急性咽頭炎と診断された60名を対象に、マシュマローの根(アルテア根)を代表とする粘膜保護作用・緩和作用を有するハーブをハーブティーとして服用することによる症状の改善について検証した。患者は無作為に30名ずつの2グループに分けられ、一方のグループはプラシーボのティーを服用(プラシーボ群)、もう一方のグループはThroat Coat TM(米国Traditional Medicinals社製)を服用した(TC群)。Throat CoatTM は、マシュマローの根60mg、スリッパリーエルムの樹皮(内皮) 80mg、リコリスの根760mgの他に、保護剤・粘滑剤ではないが、ブラックチェリーの樹皮、シナモンの樹皮、スイートオレンジの果皮を含んでおり、プラシーボティーはリコリス香料を含んでいるものとした。患者は各々約150〜240ccのティーを1日に4〜6回、2〜7日服用し、クリニックでのフォローアップにより、嚥下時の喉の痛みの強度(SPID:Sum of Pain Intensity Differences)及び全体的な痛みの緩和(TOTPAR:Total Pain Relief)について、各々服用1分、5分、10分、15分、20分、30分後にスコア化によって評価した。嚥下時の痛み強度は、服用前を0とすると服用後30分でTC群では-59.23、プラシーボ群では-35.83を示し、TC群でより顕著に効果がみられた。この結果より、粘膜保護作用・緩和作用を有するとされるマシュマローの根などを含むハーブティーの服用は急性咽頭炎による嚥下時の喉の痛みの緩和に有効であることが示唆された。

解説:
この論文で取り上げられているハーブティーに含まれているマシュマロー(アオイ科 Altaea officinalis 和名ウスベニタチアオイ)、スリッパリーエルム( Ulmus rubra )は粘液ハーブとして用いられるハーブです。これらに多く含まれる粘液は粘膜に潤いを与えて刺激から守るため、空咳や喉の痛み、気管支炎、口内炎、消化管の炎症、湿疹などの皮膚の症状などに効果を発揮します。その中でもマシュマローはヨーロッパで二千年に渡り用いられてきた歴史を持つ代表的な粘液ハーブで、アルテア根と呼ばれる根に6.2〜11.6%含まれるアラビノガラクタンなどの多糖類が粘液の主成分です。アルテア根は単独でも用いますが、パウダーの形で用意しておき、ジャーマンカモミールなどのハーブティーに適量を加えてかき混ぜてややとろみを付けて服用するなどの方法もあります。
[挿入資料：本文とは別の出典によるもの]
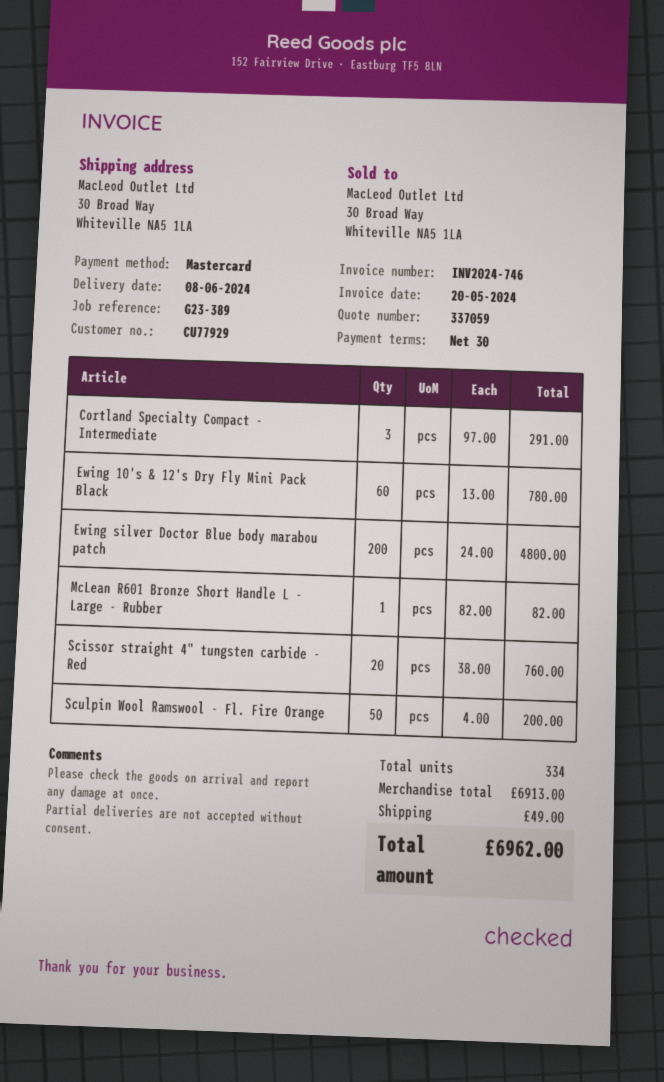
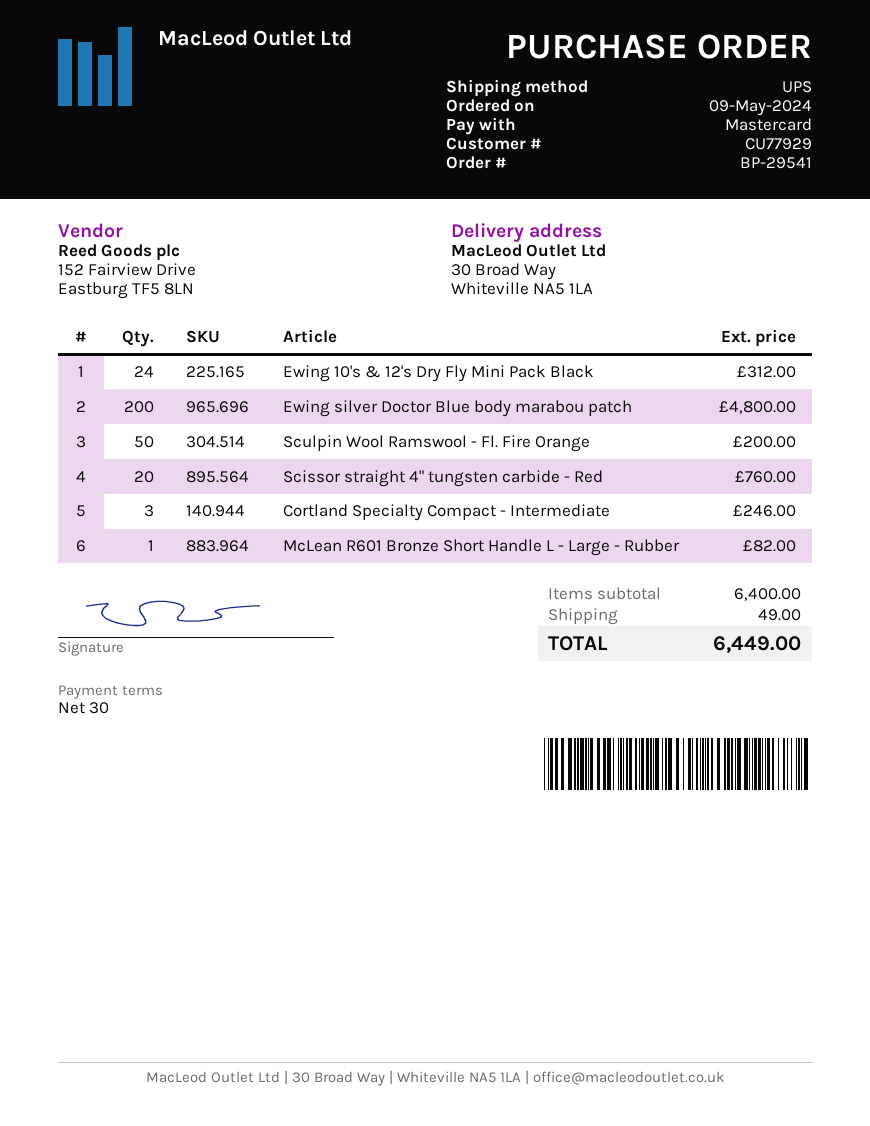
Cortland Specialty Compact - Intermediate: 3 for 291.00 -> 3 for 246.00
Ewing 10's & 12's Dry Fly Mini Pack Black: 60 for 780.00 -> 24 for 312.00
subtotal: 6913.00 -> 6400.00
total: 6962.00 -> 6449.00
【参考】Brinckmann J, Sigwart H, van Houten Taylor L. Safety and efficacy of a traditional herbal medicine (Throat CoatTM) in symptomatic temporary relief of pain in patients with acute pharyngitis: Amulticenter, prospective, randomized, double-blinded, placebo-controlled study. Journal of Alternative and Complementary Medicine . 2003;9(2):285-298.